--- Work order ---
Using the data below, report how many lines hold the word "Bagel". Include nothing else in the reply.

===== The records

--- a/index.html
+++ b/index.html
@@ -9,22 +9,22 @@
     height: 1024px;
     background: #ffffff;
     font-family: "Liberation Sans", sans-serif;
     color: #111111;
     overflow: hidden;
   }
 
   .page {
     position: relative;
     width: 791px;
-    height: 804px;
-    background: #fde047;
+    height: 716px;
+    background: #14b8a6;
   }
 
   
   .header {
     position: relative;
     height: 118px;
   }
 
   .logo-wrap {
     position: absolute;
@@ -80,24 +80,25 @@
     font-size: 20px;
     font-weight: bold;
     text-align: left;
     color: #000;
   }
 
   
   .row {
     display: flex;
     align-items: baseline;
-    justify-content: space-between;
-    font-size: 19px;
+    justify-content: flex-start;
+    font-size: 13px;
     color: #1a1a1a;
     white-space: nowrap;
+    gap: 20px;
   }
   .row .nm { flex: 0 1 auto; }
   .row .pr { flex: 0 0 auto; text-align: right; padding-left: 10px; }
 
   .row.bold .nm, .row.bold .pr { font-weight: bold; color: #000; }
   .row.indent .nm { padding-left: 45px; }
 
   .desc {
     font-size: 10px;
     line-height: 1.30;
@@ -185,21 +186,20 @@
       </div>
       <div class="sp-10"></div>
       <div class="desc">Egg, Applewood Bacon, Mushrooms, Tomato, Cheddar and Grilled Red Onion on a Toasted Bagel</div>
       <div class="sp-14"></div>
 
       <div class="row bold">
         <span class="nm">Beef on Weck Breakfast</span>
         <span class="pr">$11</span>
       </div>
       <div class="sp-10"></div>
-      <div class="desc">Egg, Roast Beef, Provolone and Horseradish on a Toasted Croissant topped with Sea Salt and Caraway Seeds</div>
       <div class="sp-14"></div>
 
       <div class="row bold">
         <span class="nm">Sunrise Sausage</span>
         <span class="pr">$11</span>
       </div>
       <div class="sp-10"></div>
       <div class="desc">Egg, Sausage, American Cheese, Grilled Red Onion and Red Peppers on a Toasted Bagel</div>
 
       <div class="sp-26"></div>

==========
===== The records

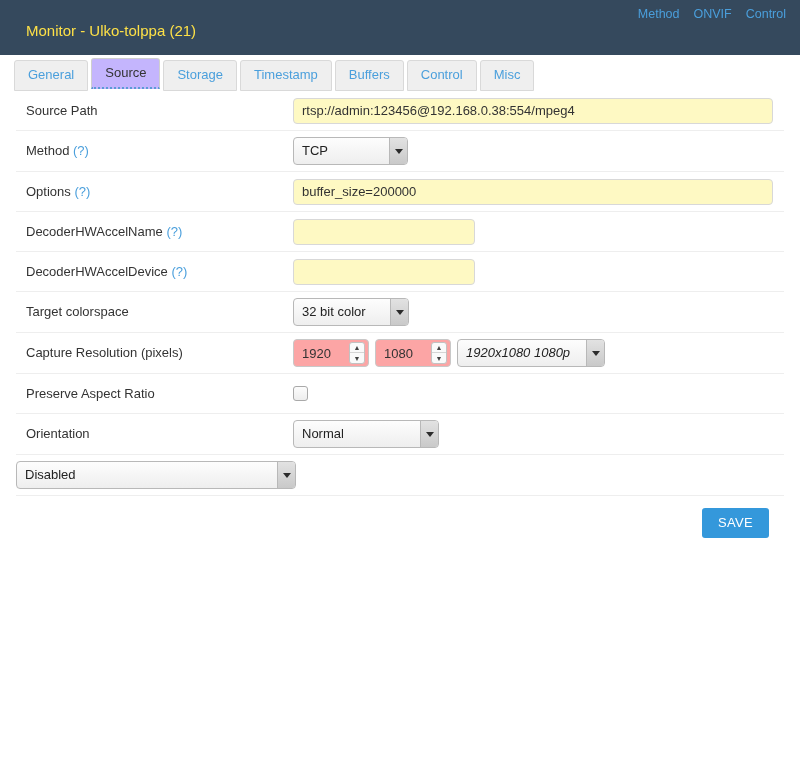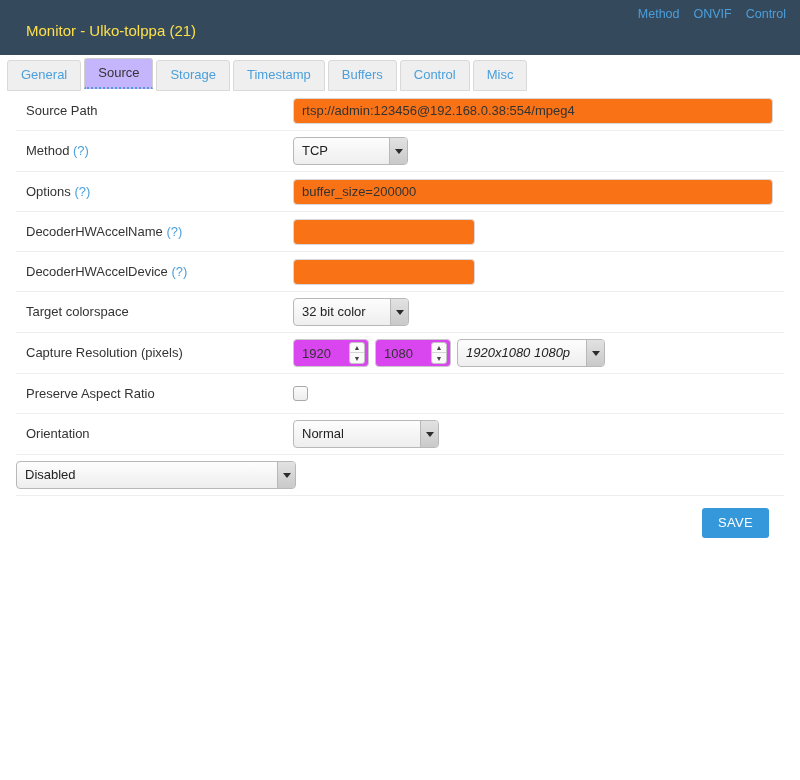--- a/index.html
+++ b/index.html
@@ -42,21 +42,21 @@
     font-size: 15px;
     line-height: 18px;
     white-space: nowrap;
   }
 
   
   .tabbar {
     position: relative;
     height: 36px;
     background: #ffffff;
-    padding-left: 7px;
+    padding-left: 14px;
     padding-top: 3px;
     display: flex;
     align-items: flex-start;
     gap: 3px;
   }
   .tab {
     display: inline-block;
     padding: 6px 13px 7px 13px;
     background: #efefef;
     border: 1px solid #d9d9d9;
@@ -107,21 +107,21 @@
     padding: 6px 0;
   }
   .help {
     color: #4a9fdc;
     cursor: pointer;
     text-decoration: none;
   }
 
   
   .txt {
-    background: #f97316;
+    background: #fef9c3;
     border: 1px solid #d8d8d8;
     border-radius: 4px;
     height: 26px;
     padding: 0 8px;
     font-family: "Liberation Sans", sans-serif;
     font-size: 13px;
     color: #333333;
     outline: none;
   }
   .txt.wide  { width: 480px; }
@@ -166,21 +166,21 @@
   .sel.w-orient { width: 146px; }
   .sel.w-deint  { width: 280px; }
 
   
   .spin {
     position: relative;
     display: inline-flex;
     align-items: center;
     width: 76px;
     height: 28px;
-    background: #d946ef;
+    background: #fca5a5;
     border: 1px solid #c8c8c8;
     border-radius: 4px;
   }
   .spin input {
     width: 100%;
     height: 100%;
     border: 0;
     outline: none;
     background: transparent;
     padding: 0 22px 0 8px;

==========

--- Solution to this task ---
2